Task objective →
Within these entries, how many lines contain the word "date"? Answer with the number alone.

**********

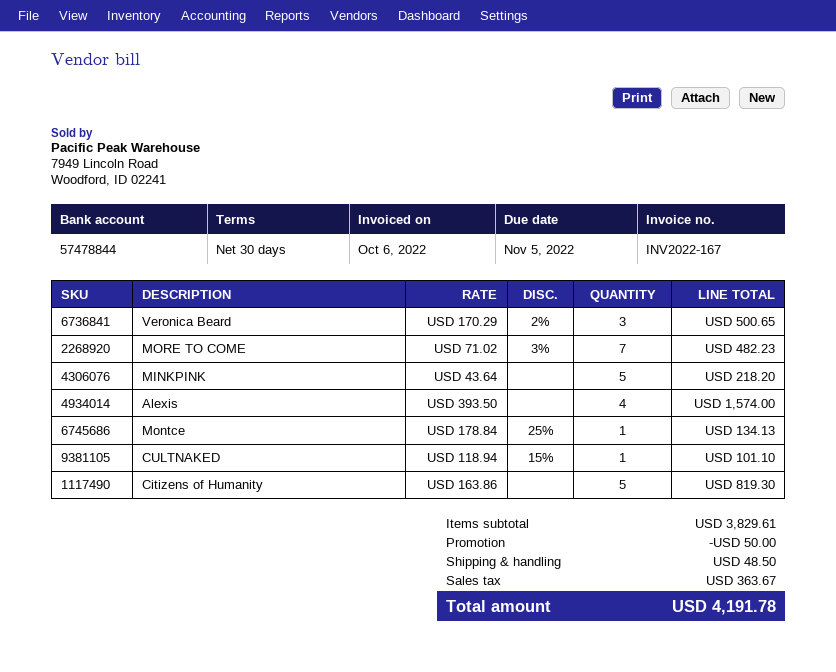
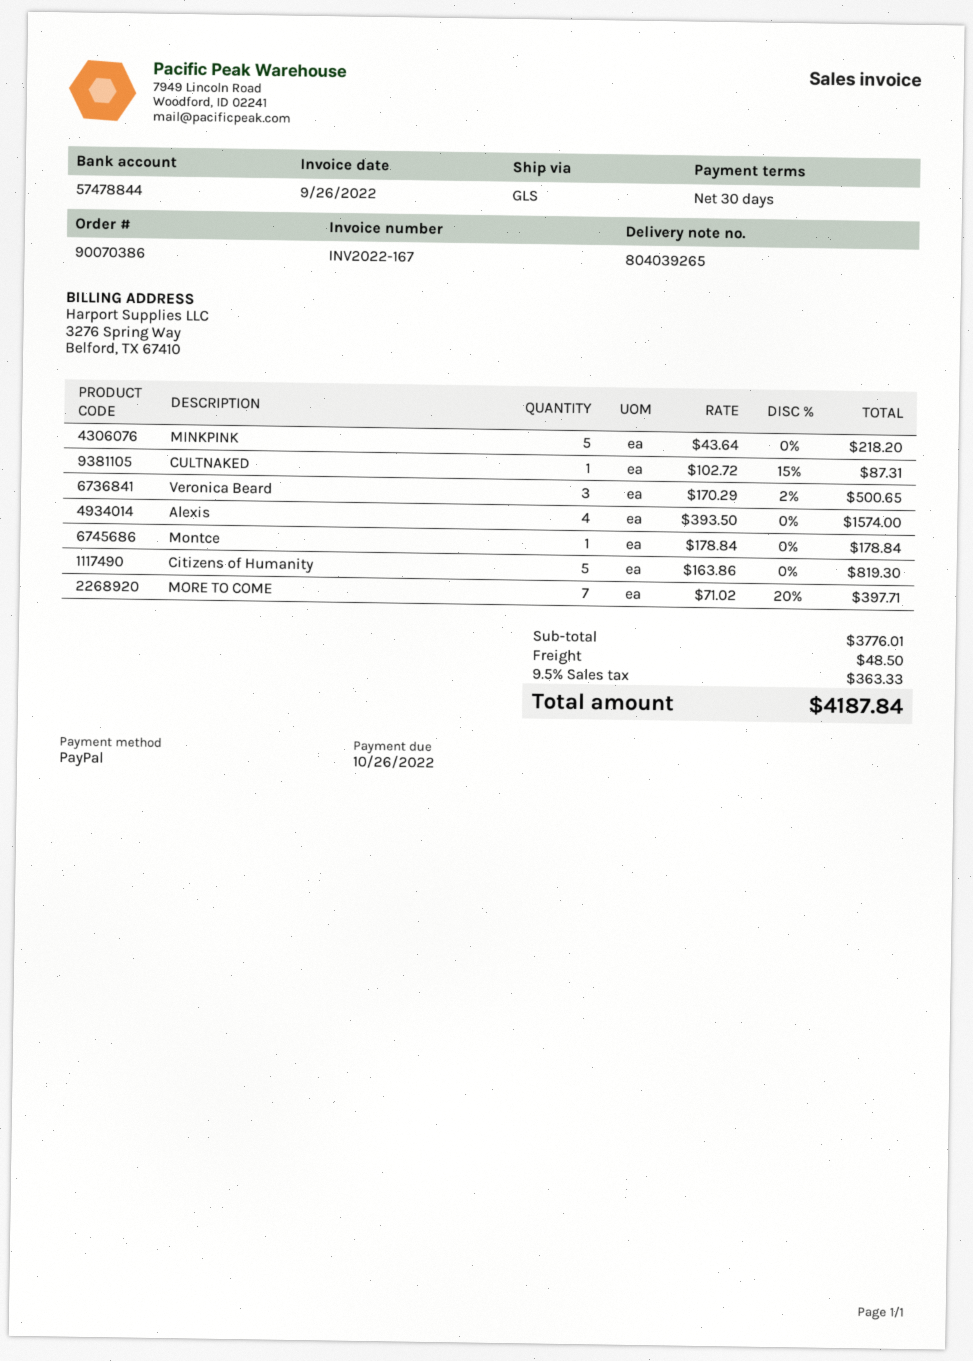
invoice date: 2022-10-06 -> 2022-09-26
due date: 2022-11-05 -> 2022-10-26
MORE TO COME: 7 x 71.02 - 3% = 482.23 -> 7 x 71.02 - 20% = 397.71
Montce: 1 x 178.84 - 25% = 134.13 -> 1 x 178.84 = 178.84
CULTNAKED: 1 x 118.94 - 15% = 101.10 -> 1 x 102.72 - 15% = 87.31
subtotal: 3829.61 -> 3776.01
discount: 50.00 -> none
tax: 363.67 -> 363.33
total: 4191.78 -> 4187.84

**********

Solution for this task →
2